El Banco de España ha cifrado recientemente en más de un 50% la subida de los precios medios de los alquileres en España en los últimos cinco años. El estudio ha identificado que entre las principales causas de este incremento se encuentra la fuerte búsqueda de alquileres por los más jóvenes que ya no tienen la compra como primera opción y buscan vivir en zonas muy céntricas y de alta demanda.

Asimismo, el Banco de España apunta que “el alquiler sube muy por encima de los precios de compra, lo que, además, ha elevado el interés de adquirir inmuebles para destinarlos después al arrendamiento”.


Como respuesta a la situación ha surgido con fuerza la figura el co-living que está marcando una tendencia en las principales capitales europeas y muestra signos de convertirse en un referente de producto inmobiliario.

Se trata de un alojamiento a medio camino entre el alquiler compartido y la residencia de estudiantes en el que conviven jóvenes emprendedores, estudiantes (de máster, erasmus o grado) y creativos, con unas amplias zonas comunes que les permitirán generar sinergias para sus proyectos y crear una red de contactos.

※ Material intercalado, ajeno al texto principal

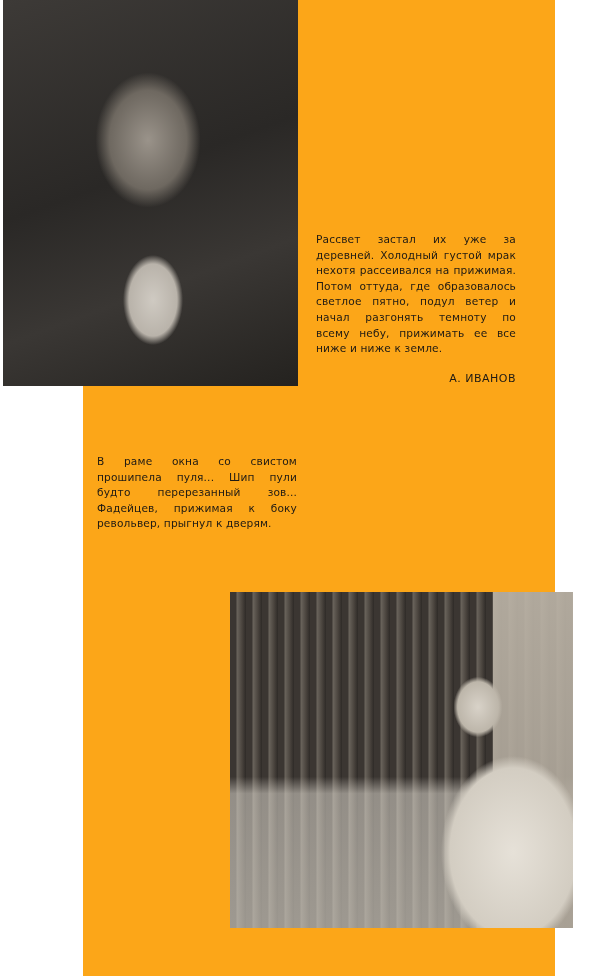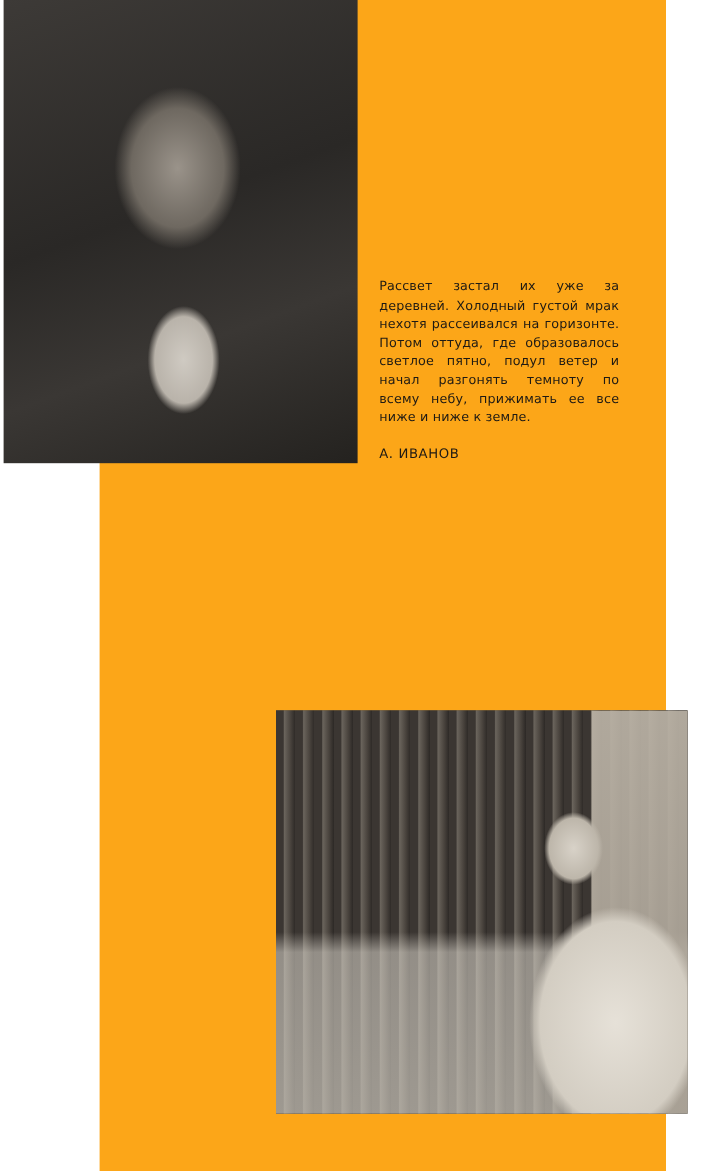"Рассвет застал их уже за" p { text: горизонте -> прижимая }
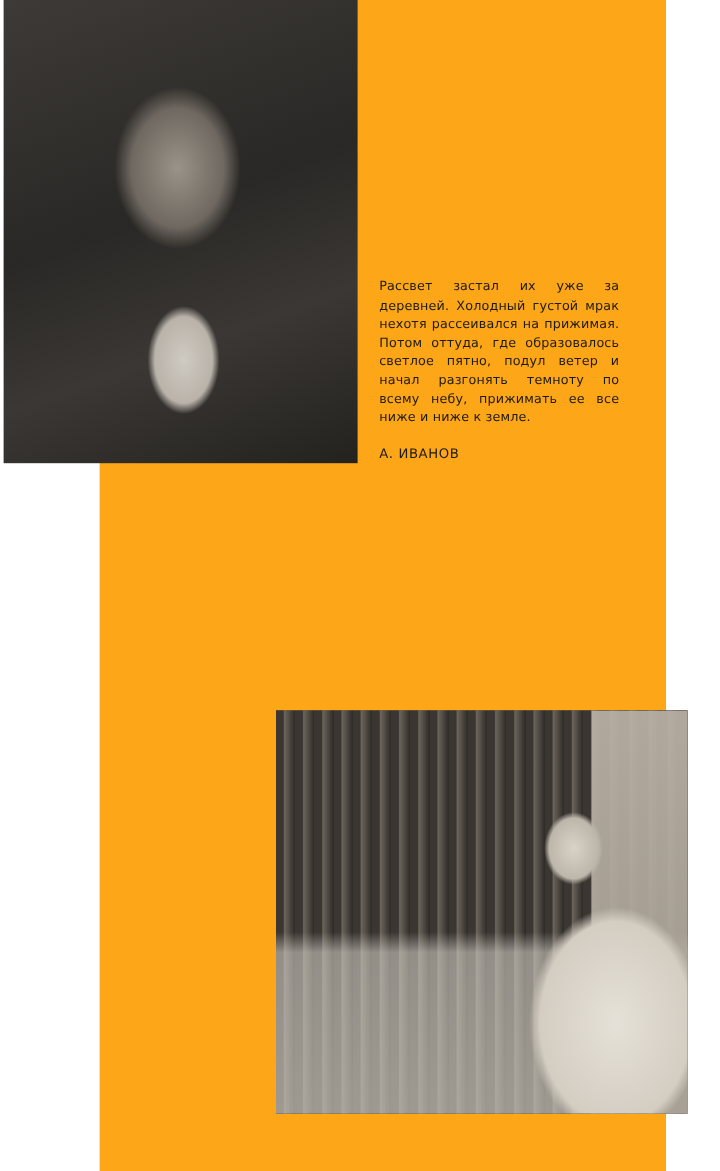"А. ИВАНОВ" .author { text-align: none -> right }
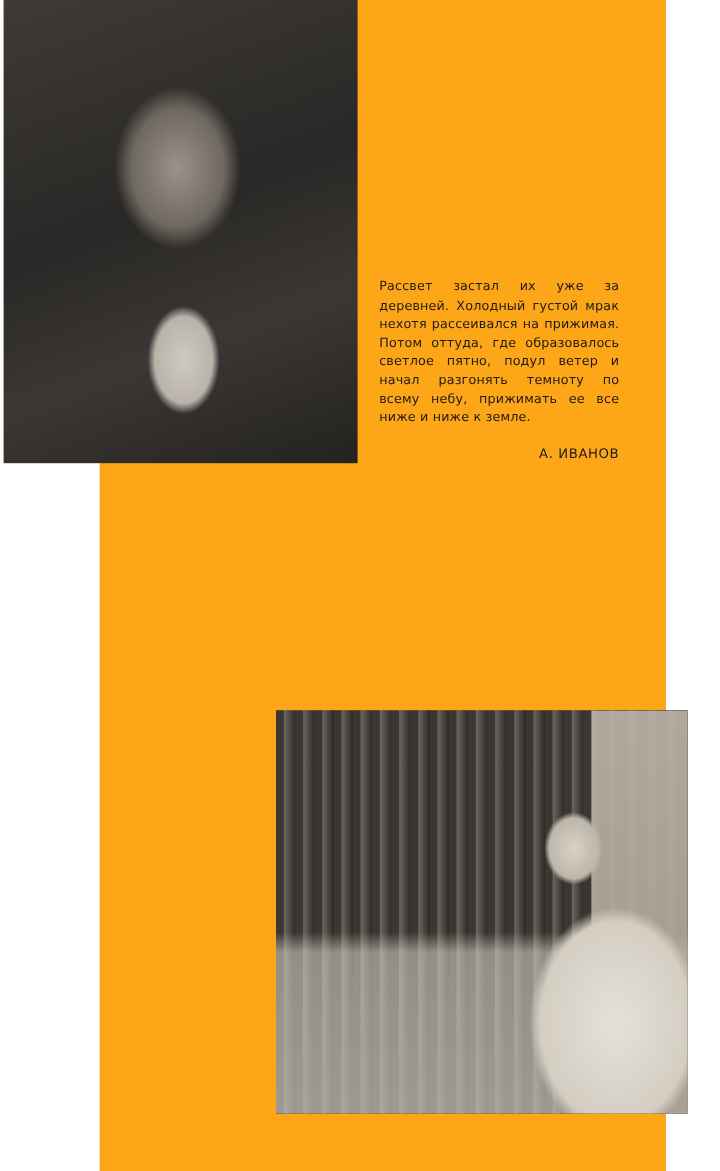"В раме окна со свистом" p { html: none -> <p>В раме окна со свистом прошипела пуля... Шип пули будто перерезанный зов... Фадейцев, прижимая к боку револьвер, прыгнул к дверям.</p> }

Entre los promotores que van a liderar este nuevo segmento se encuentra Kategora, una joven pero experimentada promotora, pionera en la explotación de apartamentos turísticos en Europa, que viene demostrando un sólido crecimiento desde hace más de una década. Su CEO y fundador, Kepa Apraiz ha conseguido fusionar la experiencia en start-ups tecnológicas con el sector inmobiliario, para desarrollar un proyecto inmobiliario que trata de situarse como referencia en los nuevos modelos de alojamiento.

Según su CEO, planean sacar al mercado en los próximos meses más de 180 unidades de este tipo en capitales de provincia que irán desvelando en las próximas fechas. Se trata de estudios con cocina de unos 25 metros cuadrados y unas zonas comunes que incluirán piscina, barbacoa, sala de proyecciones, cocinas comunes, parking para bicicletas, taquillas, etc. El precio de los estudios dependerá de la ubicación, pero situándose entre los 600 y los 1.000 euros, e incluirá wifi, Netflix, limpieza, menaje, sábanas y suministros.

Una parte importante de los estudios será comercializada en división horizontal entre aquellos inversores que busquen obtener una rentabilidad superior a la del alquiler tradicional, sin tener que preocuparse por la gestión y las molestias habituales.